** Opening Data block **

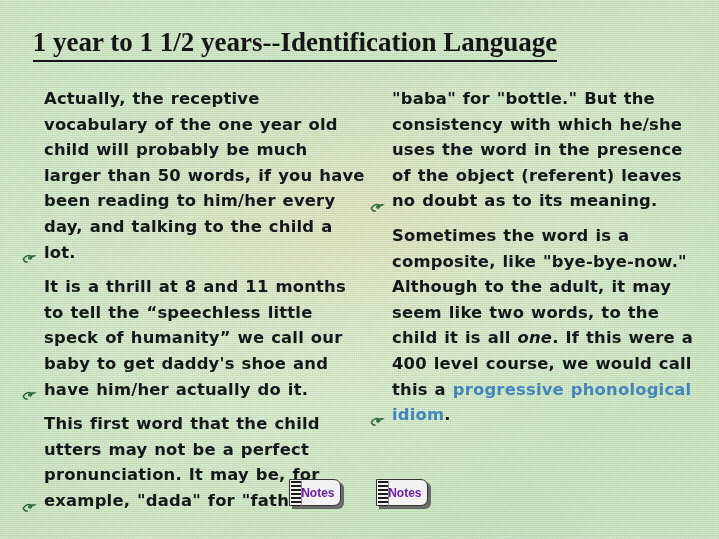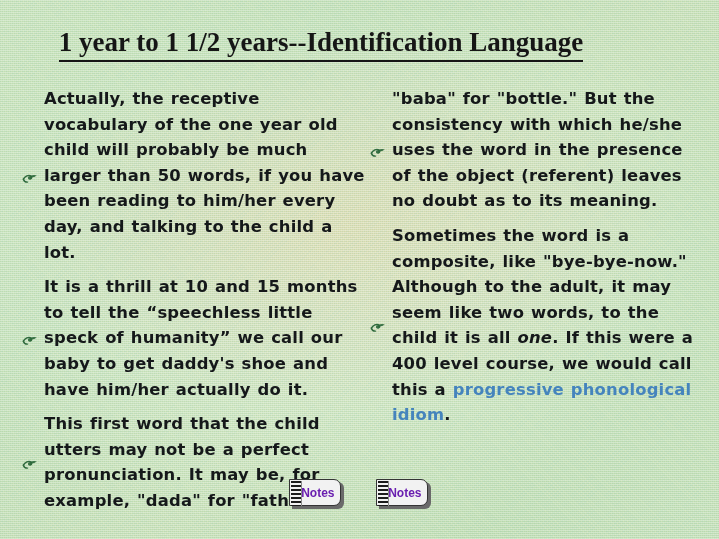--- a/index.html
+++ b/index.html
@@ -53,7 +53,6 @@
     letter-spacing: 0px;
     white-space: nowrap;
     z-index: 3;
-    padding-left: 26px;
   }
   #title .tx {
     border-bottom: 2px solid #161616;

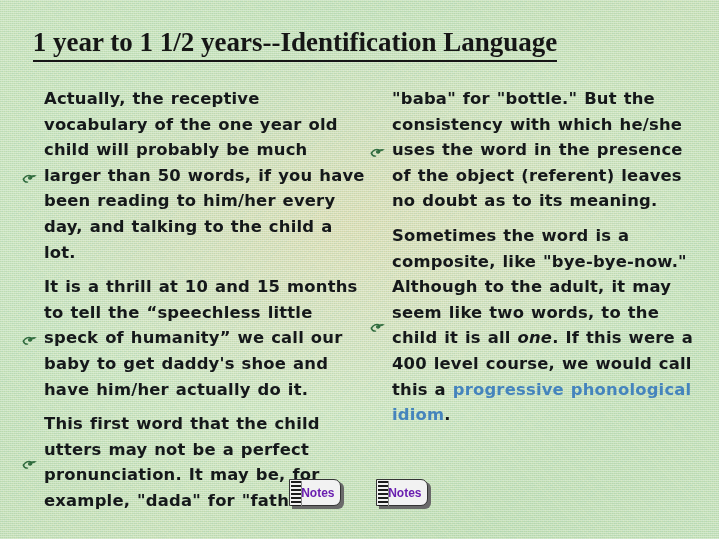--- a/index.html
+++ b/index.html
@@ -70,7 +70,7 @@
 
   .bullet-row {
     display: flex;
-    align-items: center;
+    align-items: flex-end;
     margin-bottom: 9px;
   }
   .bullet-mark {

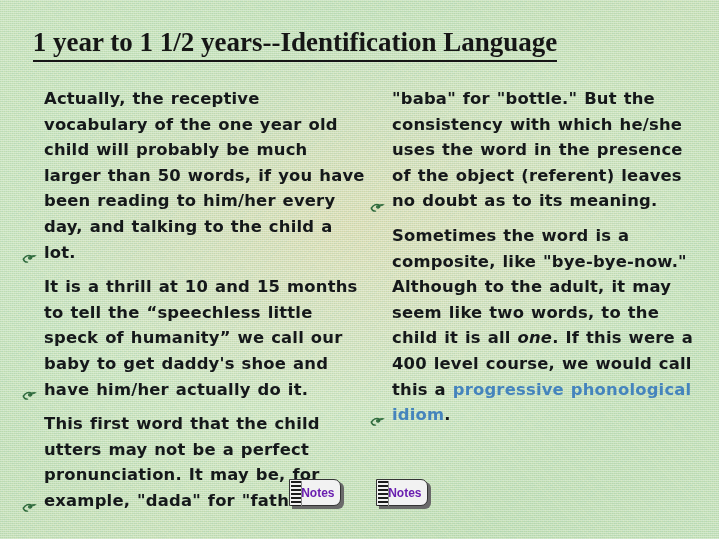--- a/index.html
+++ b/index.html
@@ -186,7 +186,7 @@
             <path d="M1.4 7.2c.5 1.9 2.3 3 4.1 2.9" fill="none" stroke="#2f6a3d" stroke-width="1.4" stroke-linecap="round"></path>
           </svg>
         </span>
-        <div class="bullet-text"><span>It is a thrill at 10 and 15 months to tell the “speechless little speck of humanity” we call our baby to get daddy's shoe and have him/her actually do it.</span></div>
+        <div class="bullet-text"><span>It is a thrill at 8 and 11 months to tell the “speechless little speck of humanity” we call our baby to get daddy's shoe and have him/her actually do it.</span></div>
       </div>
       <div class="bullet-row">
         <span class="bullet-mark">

** Closing Data block **

▶ **Activity**: Restate each entry word for word. Omit every picture.

▶ **Answer box**:
--- a/index.html
+++ b/index.html
@@ -53,7 +53,6 @@
     letter-spacing: 0px;
     white-space: nowrap;
     z-index: 3;
-    padding-left: 26px;
   }
   #title .tx {
     border-bottom: 2px solid #161616;

--- a/index.html
+++ b/index.html
@@ -70,7 +70,7 @@
 
   .bullet-row {
     display: flex;
-    align-items: center;
+    align-items: flex-end;
     margin-bottom: 9px;
   }
   .bullet-mark {

--- a/index.html
+++ b/index.html
@@ -186,7 +186,7 @@
             <path d="M1.4 7.2c.5 1.9 2.3 3 4.1 2.9" fill="none" stroke="#2f6a3d" stroke-width="1.4" stroke-linecap="round"></path>
           </svg>
         </span>
-        <div class="bullet-text"><span>It is a thrill at 10 and 15 months to tell the “speechless little speck of humanity” we call our baby to get daddy's shoe and have him/her actually do it.</span></div>
+        <div class="bullet-text"><span>It is a thrill at 8 and 11 months to tell the “speechless little speck of humanity” we call our baby to get daddy's shoe and have him/her actually do it.</span></div>
       </div>
       <div class="bullet-row">
         <span class="bullet-mark">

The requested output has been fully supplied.